▲近年來,跨國匯款越來越容易,各國聯繫也越來越緊密,新型態的詐騙隨之而生。(圖/取自Pixabay免費圖庫)
●David Stinson(孫維德)/台灣金融研訓院特聘外籍研究員
●劉維人/譯者
在網路剛興起的時代,一群手段充滿創意、重視社會正義的人,花自己的空閒時間去解決線上的各種漏洞。其中一群人,後來還協助建立了如今的資安領域。
「社交工程詐騙」的防治過程可能也會走上相同的路徑。自COVID-19爆發以來,這種騙局在世界各地層出不窮,所以有些陷阱駭客(Scambaiter)就刻意設計出誘餌,占掉騙子的時間。在2000年代,網路上開始出現一種「奈及利亞騙徒」(Nigerian Prince),騙徒偽稱自己是高官顯貴,需委託一筆巨款,請你先匯「手續費」給他,這時候某些網友就開發出一些誘餌來整這些騙子取樂,從此被稱為陷阱駭客。不過當時的科技不夠進步,陷阱駭客能玩的相當有限。

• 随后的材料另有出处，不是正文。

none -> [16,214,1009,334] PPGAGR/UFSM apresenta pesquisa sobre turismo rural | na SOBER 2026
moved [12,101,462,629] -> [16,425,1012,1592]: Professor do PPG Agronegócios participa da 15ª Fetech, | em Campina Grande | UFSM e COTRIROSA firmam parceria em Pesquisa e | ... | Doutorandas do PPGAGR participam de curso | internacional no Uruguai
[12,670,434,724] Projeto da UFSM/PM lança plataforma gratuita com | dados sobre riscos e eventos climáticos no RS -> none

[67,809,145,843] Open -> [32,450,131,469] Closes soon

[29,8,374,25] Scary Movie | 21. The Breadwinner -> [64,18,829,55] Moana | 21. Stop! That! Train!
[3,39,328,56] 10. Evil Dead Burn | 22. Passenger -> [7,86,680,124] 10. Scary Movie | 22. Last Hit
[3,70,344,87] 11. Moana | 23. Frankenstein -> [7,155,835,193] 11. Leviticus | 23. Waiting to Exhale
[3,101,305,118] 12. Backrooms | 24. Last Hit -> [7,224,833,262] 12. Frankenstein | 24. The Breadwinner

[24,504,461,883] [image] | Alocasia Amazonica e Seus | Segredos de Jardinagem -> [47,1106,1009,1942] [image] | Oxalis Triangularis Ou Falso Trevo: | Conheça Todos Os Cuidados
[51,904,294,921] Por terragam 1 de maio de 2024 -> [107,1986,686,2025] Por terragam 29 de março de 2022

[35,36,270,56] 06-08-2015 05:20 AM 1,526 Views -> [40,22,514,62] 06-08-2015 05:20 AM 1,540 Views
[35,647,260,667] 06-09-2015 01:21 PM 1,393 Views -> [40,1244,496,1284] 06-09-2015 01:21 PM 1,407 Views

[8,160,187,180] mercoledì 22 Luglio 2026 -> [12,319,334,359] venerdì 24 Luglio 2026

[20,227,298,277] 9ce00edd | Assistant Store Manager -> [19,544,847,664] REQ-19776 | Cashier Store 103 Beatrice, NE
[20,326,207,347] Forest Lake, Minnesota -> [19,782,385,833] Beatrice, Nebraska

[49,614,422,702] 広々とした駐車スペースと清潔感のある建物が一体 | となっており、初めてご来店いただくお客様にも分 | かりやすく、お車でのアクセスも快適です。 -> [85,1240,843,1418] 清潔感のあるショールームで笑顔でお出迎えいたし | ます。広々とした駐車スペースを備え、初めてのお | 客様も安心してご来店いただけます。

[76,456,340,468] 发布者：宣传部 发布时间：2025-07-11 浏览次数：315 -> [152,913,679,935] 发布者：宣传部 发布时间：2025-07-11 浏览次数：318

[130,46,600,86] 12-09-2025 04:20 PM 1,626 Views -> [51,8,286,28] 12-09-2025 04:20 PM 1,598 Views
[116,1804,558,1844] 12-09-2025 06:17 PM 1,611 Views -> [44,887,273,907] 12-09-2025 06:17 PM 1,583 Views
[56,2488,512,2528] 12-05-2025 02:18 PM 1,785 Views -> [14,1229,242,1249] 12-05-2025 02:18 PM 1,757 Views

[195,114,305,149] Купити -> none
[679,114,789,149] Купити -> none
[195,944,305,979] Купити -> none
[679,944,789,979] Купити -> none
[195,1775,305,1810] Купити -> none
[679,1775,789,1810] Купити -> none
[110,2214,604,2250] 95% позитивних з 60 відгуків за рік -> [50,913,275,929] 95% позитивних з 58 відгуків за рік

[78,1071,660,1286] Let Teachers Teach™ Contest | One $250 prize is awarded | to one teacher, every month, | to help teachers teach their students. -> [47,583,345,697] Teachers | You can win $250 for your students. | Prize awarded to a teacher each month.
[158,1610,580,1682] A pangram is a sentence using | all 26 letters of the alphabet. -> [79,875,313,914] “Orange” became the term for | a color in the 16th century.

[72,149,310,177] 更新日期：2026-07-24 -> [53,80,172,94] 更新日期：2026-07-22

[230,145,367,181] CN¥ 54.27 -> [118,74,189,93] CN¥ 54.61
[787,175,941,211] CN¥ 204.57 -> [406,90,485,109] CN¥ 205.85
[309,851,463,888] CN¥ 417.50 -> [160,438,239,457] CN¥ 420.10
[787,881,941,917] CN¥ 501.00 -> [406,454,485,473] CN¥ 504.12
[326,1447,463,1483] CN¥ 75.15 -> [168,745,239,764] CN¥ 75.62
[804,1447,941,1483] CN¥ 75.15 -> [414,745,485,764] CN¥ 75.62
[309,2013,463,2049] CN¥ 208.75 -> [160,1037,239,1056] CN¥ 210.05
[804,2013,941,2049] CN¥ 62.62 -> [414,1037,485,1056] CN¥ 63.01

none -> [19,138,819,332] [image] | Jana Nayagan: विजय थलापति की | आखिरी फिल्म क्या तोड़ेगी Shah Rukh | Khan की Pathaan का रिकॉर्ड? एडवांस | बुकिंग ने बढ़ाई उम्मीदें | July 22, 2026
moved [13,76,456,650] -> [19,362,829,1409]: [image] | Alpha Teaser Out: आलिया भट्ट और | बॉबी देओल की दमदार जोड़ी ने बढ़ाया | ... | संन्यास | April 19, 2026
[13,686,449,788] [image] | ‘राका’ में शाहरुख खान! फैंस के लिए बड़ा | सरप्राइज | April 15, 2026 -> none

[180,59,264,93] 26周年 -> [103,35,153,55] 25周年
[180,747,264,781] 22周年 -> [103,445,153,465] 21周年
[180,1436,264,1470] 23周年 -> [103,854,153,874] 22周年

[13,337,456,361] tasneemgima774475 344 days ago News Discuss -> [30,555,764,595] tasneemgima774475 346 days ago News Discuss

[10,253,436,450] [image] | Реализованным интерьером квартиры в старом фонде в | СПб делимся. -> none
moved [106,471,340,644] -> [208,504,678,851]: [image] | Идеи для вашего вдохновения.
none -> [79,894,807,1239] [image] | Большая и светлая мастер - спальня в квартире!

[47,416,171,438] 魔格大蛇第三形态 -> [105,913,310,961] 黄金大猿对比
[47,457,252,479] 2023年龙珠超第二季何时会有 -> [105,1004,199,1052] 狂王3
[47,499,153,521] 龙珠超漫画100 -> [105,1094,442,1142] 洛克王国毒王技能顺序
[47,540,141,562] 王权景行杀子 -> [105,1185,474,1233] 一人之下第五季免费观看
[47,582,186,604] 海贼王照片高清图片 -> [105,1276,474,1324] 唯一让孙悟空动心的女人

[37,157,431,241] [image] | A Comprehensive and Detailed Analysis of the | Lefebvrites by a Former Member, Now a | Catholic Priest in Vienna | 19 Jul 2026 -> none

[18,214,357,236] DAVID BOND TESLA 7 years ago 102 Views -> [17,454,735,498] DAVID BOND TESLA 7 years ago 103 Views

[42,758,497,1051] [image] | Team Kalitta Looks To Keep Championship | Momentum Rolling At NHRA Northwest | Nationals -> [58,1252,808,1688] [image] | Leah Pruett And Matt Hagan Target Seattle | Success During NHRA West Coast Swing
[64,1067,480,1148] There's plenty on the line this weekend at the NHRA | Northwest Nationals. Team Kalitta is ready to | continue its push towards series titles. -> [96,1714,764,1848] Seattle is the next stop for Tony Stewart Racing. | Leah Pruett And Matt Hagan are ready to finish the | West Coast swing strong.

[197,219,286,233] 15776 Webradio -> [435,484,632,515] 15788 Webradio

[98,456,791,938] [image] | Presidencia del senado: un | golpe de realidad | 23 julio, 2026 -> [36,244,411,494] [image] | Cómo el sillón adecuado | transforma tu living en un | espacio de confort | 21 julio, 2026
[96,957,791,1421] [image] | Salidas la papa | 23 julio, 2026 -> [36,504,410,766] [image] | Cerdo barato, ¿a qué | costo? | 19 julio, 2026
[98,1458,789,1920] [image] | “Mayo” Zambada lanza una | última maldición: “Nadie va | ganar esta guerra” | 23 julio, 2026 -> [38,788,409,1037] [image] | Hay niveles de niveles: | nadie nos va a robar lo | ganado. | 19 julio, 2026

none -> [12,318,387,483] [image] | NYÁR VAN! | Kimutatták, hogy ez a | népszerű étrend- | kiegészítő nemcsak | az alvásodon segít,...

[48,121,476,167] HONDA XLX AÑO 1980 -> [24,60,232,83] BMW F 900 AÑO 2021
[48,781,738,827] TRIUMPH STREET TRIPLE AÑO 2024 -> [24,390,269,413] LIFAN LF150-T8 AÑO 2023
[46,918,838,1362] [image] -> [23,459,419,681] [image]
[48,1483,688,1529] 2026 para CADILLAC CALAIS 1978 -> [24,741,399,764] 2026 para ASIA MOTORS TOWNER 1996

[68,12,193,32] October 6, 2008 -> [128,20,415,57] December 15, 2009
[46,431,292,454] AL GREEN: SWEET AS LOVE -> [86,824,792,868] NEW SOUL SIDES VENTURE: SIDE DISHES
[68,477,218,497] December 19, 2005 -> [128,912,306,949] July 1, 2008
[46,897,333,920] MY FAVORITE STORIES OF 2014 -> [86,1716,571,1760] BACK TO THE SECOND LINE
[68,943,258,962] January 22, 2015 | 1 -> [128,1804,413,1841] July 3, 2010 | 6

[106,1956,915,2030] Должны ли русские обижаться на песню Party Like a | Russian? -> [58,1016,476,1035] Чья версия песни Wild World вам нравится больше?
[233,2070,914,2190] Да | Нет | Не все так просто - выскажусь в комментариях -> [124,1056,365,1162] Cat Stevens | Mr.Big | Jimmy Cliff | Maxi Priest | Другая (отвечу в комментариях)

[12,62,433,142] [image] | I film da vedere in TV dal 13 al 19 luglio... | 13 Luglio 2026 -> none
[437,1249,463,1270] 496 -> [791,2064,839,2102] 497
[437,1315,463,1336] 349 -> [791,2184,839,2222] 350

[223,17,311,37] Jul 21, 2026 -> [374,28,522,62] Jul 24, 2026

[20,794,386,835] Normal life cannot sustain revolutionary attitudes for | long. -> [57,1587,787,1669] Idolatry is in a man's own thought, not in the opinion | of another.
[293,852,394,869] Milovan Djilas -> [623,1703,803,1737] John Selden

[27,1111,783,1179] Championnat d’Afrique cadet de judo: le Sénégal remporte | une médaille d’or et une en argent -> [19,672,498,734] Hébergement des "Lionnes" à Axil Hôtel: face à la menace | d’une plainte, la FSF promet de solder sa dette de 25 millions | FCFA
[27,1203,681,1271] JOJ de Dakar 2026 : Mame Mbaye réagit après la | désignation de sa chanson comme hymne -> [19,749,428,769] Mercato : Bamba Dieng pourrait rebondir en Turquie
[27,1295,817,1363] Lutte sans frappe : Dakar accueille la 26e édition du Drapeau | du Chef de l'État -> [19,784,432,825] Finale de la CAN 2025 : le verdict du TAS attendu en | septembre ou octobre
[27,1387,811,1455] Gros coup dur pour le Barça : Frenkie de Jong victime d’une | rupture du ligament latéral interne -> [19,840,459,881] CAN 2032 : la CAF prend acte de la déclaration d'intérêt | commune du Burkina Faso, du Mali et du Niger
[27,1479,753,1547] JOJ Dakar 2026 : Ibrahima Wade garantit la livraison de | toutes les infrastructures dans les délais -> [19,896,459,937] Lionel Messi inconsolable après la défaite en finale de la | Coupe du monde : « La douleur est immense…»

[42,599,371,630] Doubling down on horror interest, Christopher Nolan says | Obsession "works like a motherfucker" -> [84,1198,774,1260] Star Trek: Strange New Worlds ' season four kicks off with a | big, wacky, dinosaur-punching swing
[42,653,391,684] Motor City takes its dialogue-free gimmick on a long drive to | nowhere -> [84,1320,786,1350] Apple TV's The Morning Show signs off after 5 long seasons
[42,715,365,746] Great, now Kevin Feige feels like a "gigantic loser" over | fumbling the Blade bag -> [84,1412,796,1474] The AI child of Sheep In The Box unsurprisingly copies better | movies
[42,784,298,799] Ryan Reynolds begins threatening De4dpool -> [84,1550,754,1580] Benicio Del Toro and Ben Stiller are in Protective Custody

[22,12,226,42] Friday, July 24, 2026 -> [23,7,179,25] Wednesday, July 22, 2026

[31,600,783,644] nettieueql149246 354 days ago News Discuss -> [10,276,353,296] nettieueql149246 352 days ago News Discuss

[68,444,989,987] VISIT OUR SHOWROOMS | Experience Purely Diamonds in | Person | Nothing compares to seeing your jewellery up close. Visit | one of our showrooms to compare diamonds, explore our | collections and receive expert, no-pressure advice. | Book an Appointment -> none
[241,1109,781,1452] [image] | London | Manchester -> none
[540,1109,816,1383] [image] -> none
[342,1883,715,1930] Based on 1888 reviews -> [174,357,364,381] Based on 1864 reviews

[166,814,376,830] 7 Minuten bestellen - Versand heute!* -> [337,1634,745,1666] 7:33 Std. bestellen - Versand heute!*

近年來,跨國匯款越來越容易,各國聯繫也越來越緊密,新型態的詐騙隨之而生。但同樣的網路科技,也讓陷阱駭客變得越來越專業,在很多情況下成功阻止了海外詐騙,其中一個例子就是印度。在那些金融較為弱勢、資源較少、當地警察甚至不願配合執法的國家,用這種模式來阻止犯罪相當有用。
成功防止詐騙 需要整個社會攜手合作
有一個叫做AnyDesk的遠端控制軟體,可以用來遙控IT工作,以及從同一個位址操作好幾台「無周邊伺服器」(Headless servers)。這種軟體後來也深受騙子喜愛,他們一旦騙到受害人的信任,第一件事經常就是叫受害人下載AnyDesk之類的軟體,並給騙子存取權限。
▲騙徒喜好利用遠端控制軟體控制受害人。(圖/路透)
一旦拿到權限,問題就麻煩了。最常見的做法就是叫受害者去登入網路銀行,雖然目前銀行都已經把這類直接從遠端遙控的轉帳視為詐欺,但騙子還是可以看到受害者的財務狀況、修改畫面上的交易資訊,甚至還能獲得受害者的真實帳戶資料,供日後登入。騙子也會特別挑選不懂科技的年長者下手,這樣只要用簡單的文字編輯器,就可以順利冒充成銀行的後台。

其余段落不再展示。